▶ [YOUR INSTRUCTIONS]: Leave the images out and repeat the data exactly as given.

Change listing data:
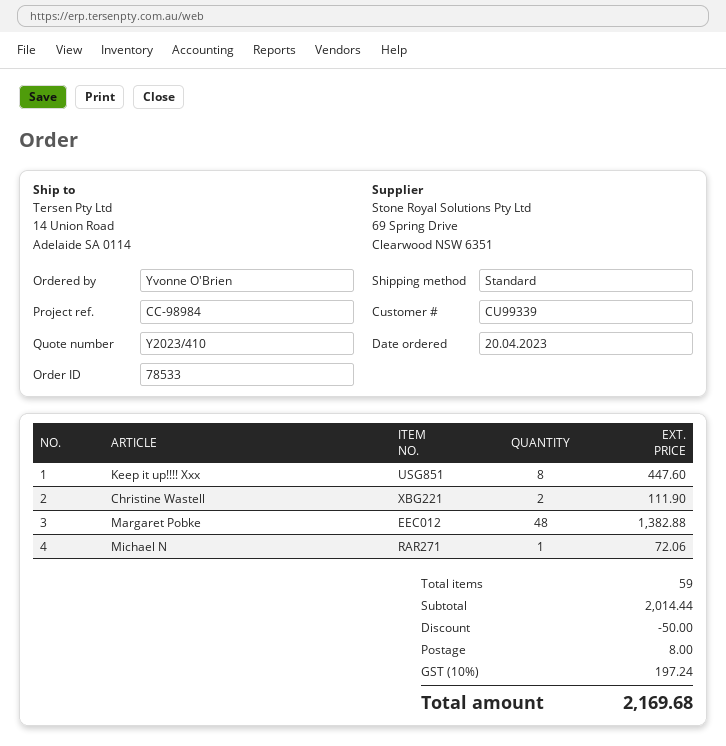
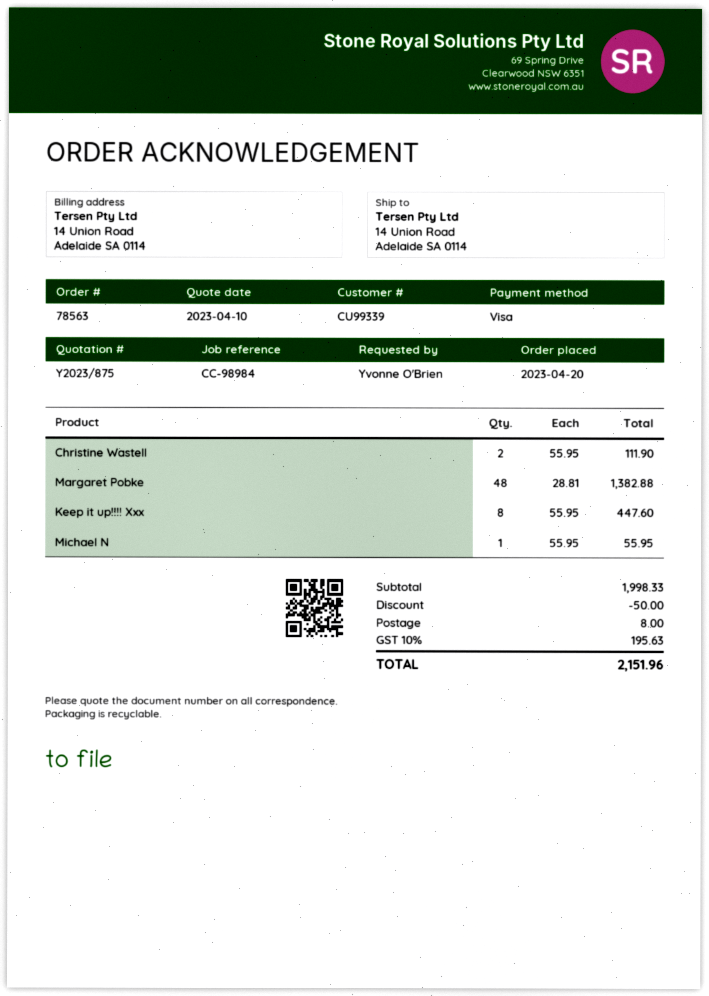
quote number: Y2023/410 -> Y2023/875
order number: 78533 -> 78563
Michael N: 1 for 72.06 -> 1 for 55.95
subtotal: 2014.44 -> 1998.33
tax: 10% = 197.24 -> 10% = 195.63
total: 2169.68 -> 2151.96

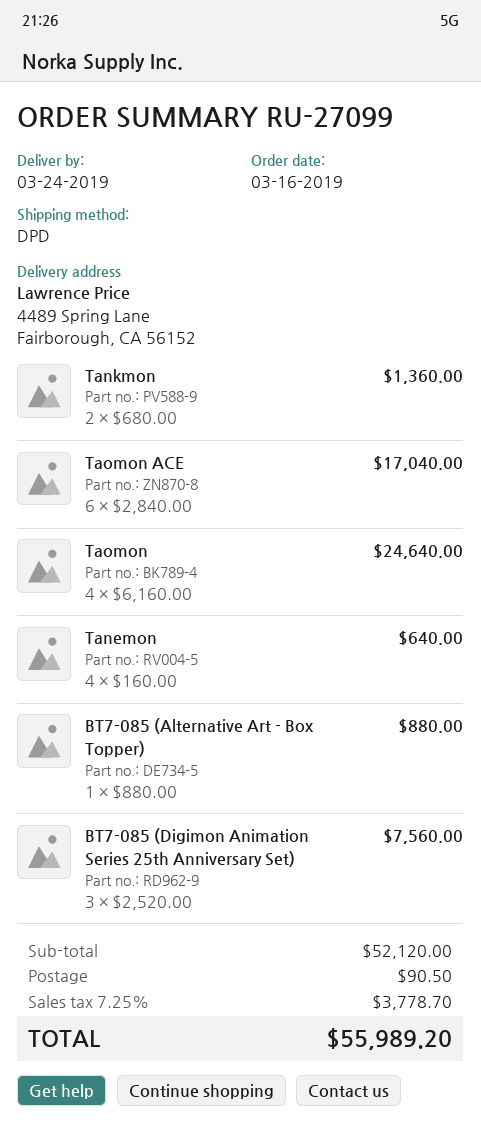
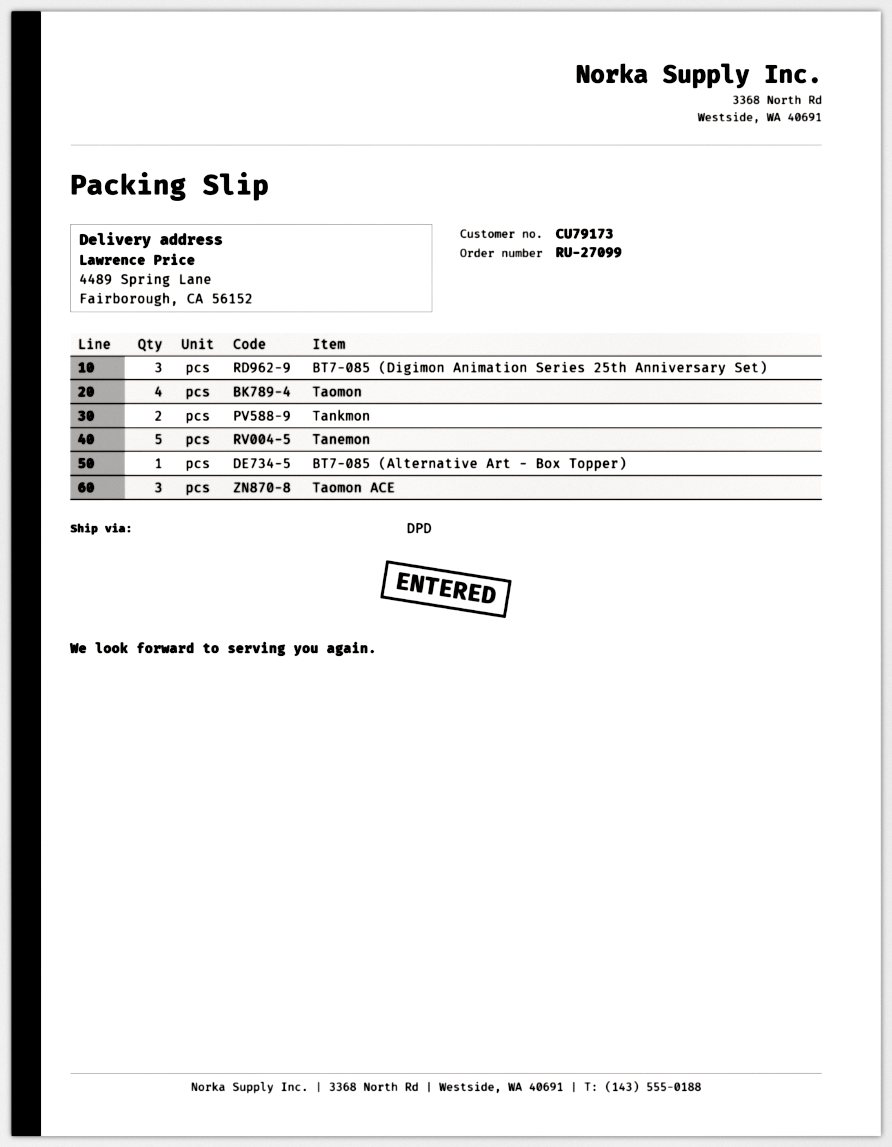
Taomon ACE: 6 -> 3
Tanemon: 4 -> 5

▶ [EXERCISE RESPONSE]:
quote number: Y2023/410 -> Y2023/875
order number: 78533 -> 78563
Michael N: 1 for 72.06 -> 1 for 55.95
subtotal: 2014.44 -> 1998.33
tax: 10% = 197.24 -> 10% = 195.63
total: 2169.68 -> 2151.96

Taomon ACE: 6 -> 3
Tanemon: 4 -> 5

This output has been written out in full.